- The Washington Times - Tuesday, September 20, 2011

Retired CIA officer Brian J. Kelley, a veteran counterspy who broke the code on how Moscow secretly communicates with deep-cover agents and who mistakenly was hounded by the FBI as a suspected KGB mole, has died. He was 68.

Mr. Kelley died in his sleep of an apparent heart attack and was found Monday, according to his wife, Patricia McCarthy Kelley.

Pentagon press secretary George Little, a former CIA spokesman, called him “a national treasure.”

“I’m saddened by the loss of this outstanding CIA officer, someone who courageously confronted every challenge that came his way on the job,” Mr. Little said. “He was the consummate intelligence professional, a patriotic American and an inspiration to a generation of younger CIA officers.”

“Brian’s courage and strength of character never ceased to amaze me,” said Michelle Van Cleave, a former national counterintelligence executive who worked with Mr. Kelley. “He gave his heart and soul to improving the profession that had been both his accuser and his calling in life. He was an extraordinary American.”

CIA spokesman Preston Golson praised Mr. Kelley for a distinguished career of service to the United States. “He was a recognized expert in counterintelligence, and he never broke faith with his country or his colleagues,” Mr. Golson said.

Mr. Kelley had a storied career as a counterspy, first in the Air Force and then at CIA, with the often arcane and difficult mission of finding and neutralizing foreign spies.

He was born Jan. 8, 1943, in Waterbury, Conn., and graduated from Saint Michael’s College in Vermont with a degree in political science. He joined the Air Force in 1964.

Mr. Kelley spent 20 years with the Air Force Office of Special Investigations, doing counterintelligence work until 1984, when he moved to the CIA and joined its counterespionage branch.

Late in his career, he worked in the Office of the National Counterintelligence Executive, and retired from active service in 2006.

He earned numerous intelligence awards while in government and was a teacher during retirement.

A landmark in his career occurred in April 1989. While working in the CIA’s classified counterintelligence office, Mr. Kelley figured out a still-classified method used by Moscow to clandestinely communicate with deep-cover agents called “illegals.”

The discovery led to the unmasking of State Department diplomat Felix Bloch, a suspected spy who was photographed meeting a KGB “illegal” officer in Vienna, Austria, and exchanging a briefcase thought to contain secrets.

Bloch eventually got away after Mr. Kelley alerted the FBI that the CIA was tailing the diplomat. It was learned years later that Bloch had been tipped off to the CIA investigation by Robert Hanssen, a longtime recruited Soviet agent working in the FBI counterespionage section.

After CIA counterintelligence officer Aldrich Ames was arrested as a spy for Moscow in 1994, the FBI began searching for a second mole and focused on Mr. Kelley because of the compromise of the Bloch probe.

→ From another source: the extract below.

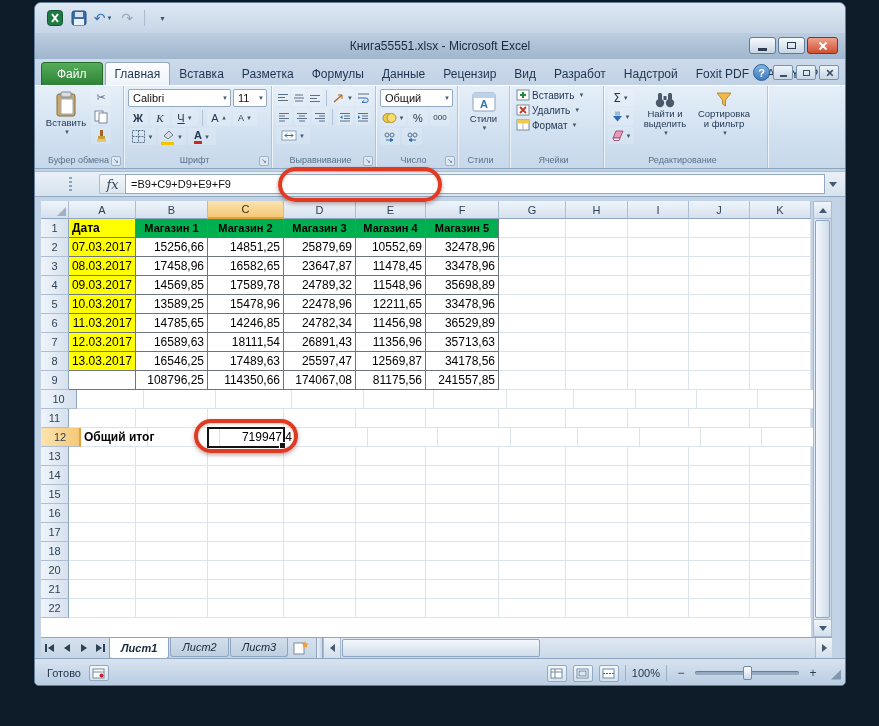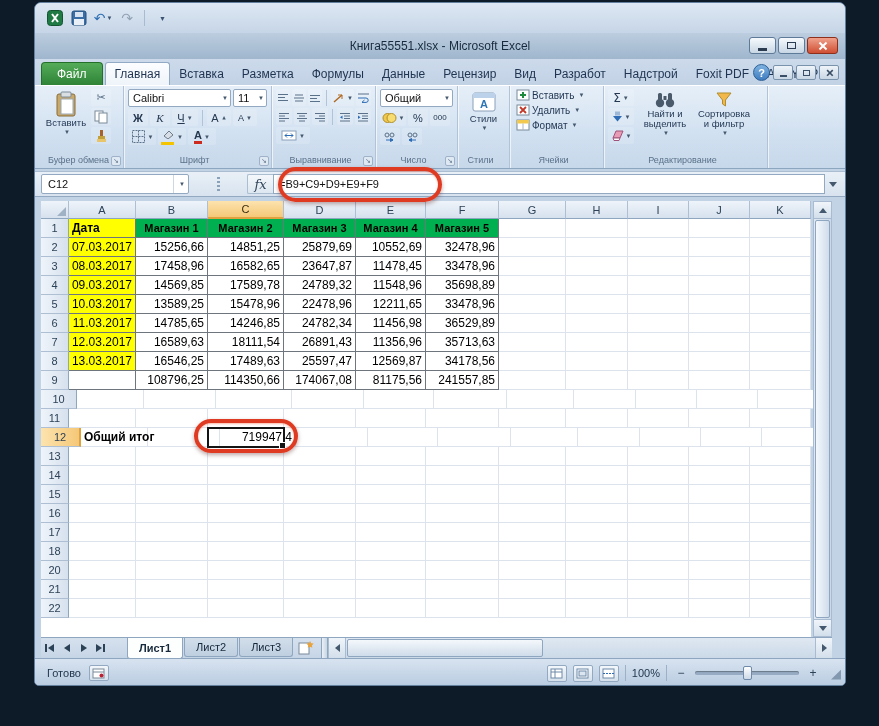"C12" div.name-box { html: <div> <span>C12</span> <span> <span>▼</span> </span> </div> -> none }
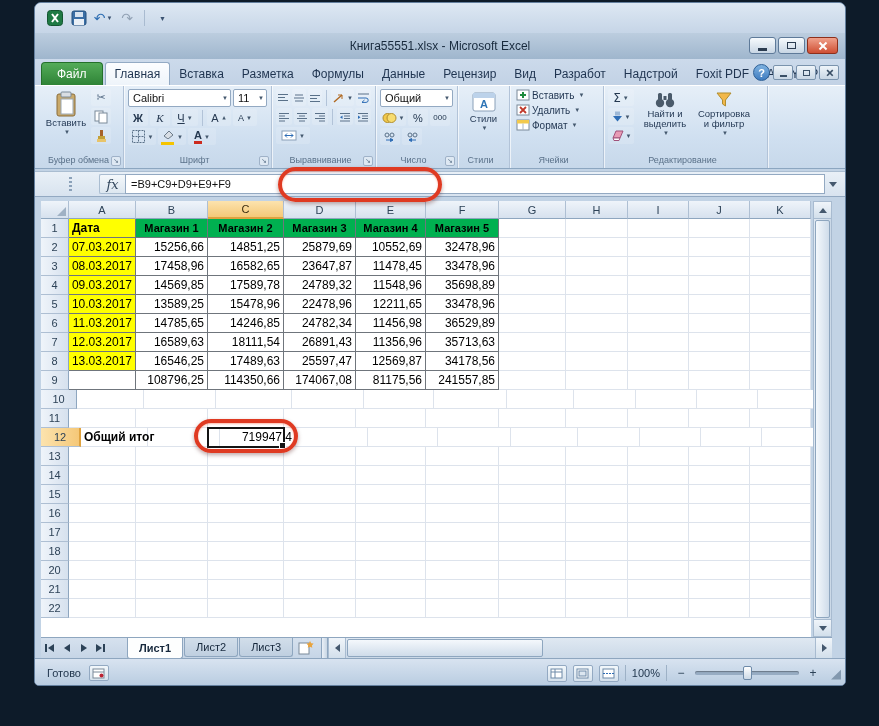"Лист1" .sheet-tabs-host { font-style: none -> italic; margin-left: 18px -> 0 }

At the time of the Bloch case, the FBI theorized that the only person who could have tipped off the KGB to Bloch was Mr. Kelley, a theory that would prove false but not until years were wasted hounding him and trying to force him to confess to being a KGB spy.

Hanssen learned of that mole hunt in the spring of 1999, at a time when he was supplying secrets to the Russians, according to an FBI inspector general report.

On Aug. 18, 1999, FBI agents grilled Mr. Kelley for four hours in an effort to make him confess. Mr. Kelley refused and told the agents, according to an interview with this reporter: “Your facts are wrong. Your conclusions are wrong. Your underlying hypothesis is wrong.”

FBI agents continued to harass Mr. Kelley and his family for the next two years, sidelining his CIA career.

“It’s one thing to beat me up, come down hostile on me,” Mr. Kelley said in the interview several years ago. “My family was another matter. What the FBI did to my family - the threats, the outright lies, and the intimidation - was inexcusable.”

Another false lead that caused the FBI to target Mr. Kelley was the fact that a KGB officer was spotted in a park near Mr. Kelley’s McLean home. Agents were convinced the KGB was picking up documents left secretly by Mr. Kelley in the park, but failed to realize until later that the park was also yards from Hanssen’s house in the same neighborhood.

The false accusations against Mr. Kelley and his family continued until the FBI bought an audiotape from a KGB defector in 2000. Agents listened to the tape expecting to hear Mr. Kelley’s voice, but identified the mole as Hanssen, who was arrested in February 2001, ending Mr. Kelley’s nightmare.

Mr. Kelley eventually was cleared, and the FBI apologized after being pressured by Congress and not until five months after Hanssen was arrested.

He went back to work at the CIA and continued with the agency until 2006, when he retired.

In an interview in 2006, Mr. Kelley said in explaining his story that “I just want to make sure that what happened to me never happens again to anyone.”

Survivors include his wife, sons Barry Kelley and Brian T. Kelley, daughter Erin Kelley Aldrich and grandchildren.

Funeral arrangements are pending, but a viewing will be held Sunday and a Mass on Monday.